# Work instruction
All lines in the material containing the word "understanding" need to be copied.

# Exercise material
Start of Block
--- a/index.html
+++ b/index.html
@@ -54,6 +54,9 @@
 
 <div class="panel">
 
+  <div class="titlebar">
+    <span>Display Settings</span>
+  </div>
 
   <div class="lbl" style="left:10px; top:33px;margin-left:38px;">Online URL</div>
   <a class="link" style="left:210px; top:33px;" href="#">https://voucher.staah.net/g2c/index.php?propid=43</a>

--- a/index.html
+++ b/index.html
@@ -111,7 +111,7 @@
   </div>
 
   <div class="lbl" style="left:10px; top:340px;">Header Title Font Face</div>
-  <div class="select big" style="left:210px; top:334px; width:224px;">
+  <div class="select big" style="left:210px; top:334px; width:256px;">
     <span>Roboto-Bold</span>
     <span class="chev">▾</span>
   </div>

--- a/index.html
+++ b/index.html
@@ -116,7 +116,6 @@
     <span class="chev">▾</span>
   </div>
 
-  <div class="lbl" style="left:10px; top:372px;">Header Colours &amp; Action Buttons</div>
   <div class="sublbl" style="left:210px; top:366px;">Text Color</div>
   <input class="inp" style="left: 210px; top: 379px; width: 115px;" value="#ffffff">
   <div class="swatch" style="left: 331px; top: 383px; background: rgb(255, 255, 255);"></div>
End of Block
Start of Block
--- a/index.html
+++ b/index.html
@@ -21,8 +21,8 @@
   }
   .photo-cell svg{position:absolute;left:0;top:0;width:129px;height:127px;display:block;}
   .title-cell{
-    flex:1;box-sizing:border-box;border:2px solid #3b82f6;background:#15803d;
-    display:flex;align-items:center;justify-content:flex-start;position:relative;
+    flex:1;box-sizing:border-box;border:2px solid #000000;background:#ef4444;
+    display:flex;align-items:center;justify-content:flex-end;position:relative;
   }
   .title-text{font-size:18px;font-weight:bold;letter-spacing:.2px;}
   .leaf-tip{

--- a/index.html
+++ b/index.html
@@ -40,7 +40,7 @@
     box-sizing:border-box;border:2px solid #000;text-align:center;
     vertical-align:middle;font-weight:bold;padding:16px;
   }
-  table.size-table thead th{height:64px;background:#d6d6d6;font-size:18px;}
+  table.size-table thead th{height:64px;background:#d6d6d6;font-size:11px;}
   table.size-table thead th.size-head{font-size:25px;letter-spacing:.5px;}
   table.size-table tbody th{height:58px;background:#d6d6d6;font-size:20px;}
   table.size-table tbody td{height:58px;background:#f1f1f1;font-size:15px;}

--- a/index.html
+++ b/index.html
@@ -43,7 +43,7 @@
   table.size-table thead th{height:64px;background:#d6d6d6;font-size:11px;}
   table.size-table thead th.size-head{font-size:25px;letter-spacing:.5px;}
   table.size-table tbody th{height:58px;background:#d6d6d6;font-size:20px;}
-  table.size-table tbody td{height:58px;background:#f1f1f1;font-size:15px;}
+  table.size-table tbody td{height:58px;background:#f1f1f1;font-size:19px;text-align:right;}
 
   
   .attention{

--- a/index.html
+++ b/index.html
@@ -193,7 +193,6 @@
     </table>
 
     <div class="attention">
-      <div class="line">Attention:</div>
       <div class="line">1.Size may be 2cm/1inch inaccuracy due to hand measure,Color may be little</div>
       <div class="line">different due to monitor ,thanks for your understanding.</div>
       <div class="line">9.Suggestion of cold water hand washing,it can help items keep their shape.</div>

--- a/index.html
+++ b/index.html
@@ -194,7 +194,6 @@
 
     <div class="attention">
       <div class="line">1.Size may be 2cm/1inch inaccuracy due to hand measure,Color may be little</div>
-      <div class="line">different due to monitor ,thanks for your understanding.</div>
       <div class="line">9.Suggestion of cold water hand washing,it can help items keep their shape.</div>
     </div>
End of Block
# Solved problem
       <div class="line">different due to monitor ,thanks for your understanding.</div>
-      <div class="line">different due to monitor ,thanks for your understanding.</div>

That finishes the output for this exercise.